EXTRACTED MATERIAL:
============
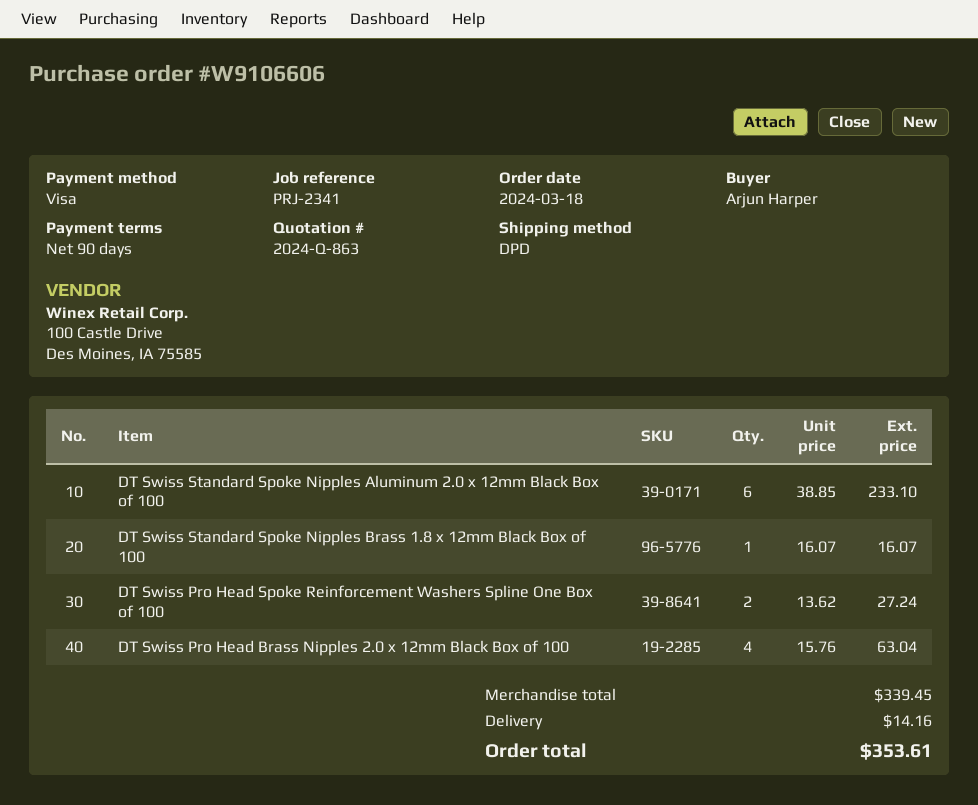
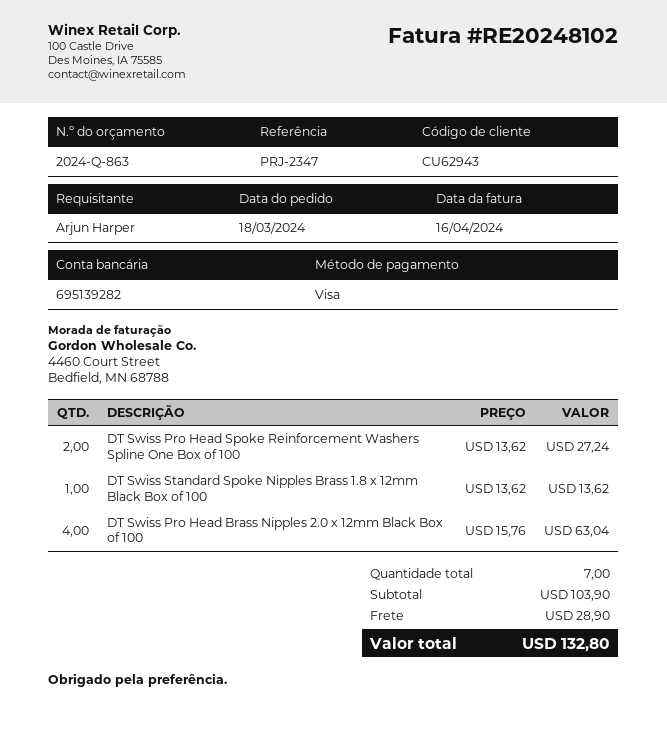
reference: PRJ-2341 -> PRJ-2347
DT Swiss Standard Spoke Nipples Aluminum 2.0 x 12mm Black Box of 100: 6 x 38.85 = 233.10 -> none
DT Swiss Standard Spoke Nipples Brass 1.8 x 12mm Black Box of 100: 1 x 16.07 = 16.07 -> 1 x 13.62 = 13.62
subtotal: 339.45 -> 103.90
shipping: 14.16 -> 28.90
total: 353.61 -> 132.80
============
WHAT THIS TASK INVOLVES: All lines from the one containing "DT Swiss Standard Spoke Nipples Brass" through the end of the listing above are to be restated word for word, and no others.

OUTPUT OF THE EXERCISE:
DT Swiss Standard Spoke Nipples Brass 1.8 x 12mm Black Box of 100: 1 x 16.07 = 16.07 -> 1 x 13.62 = 13.62
subtotal: 339.45 -> 103.90
shipping: 14.16 -> 28.90
total: 353.61 -> 132.80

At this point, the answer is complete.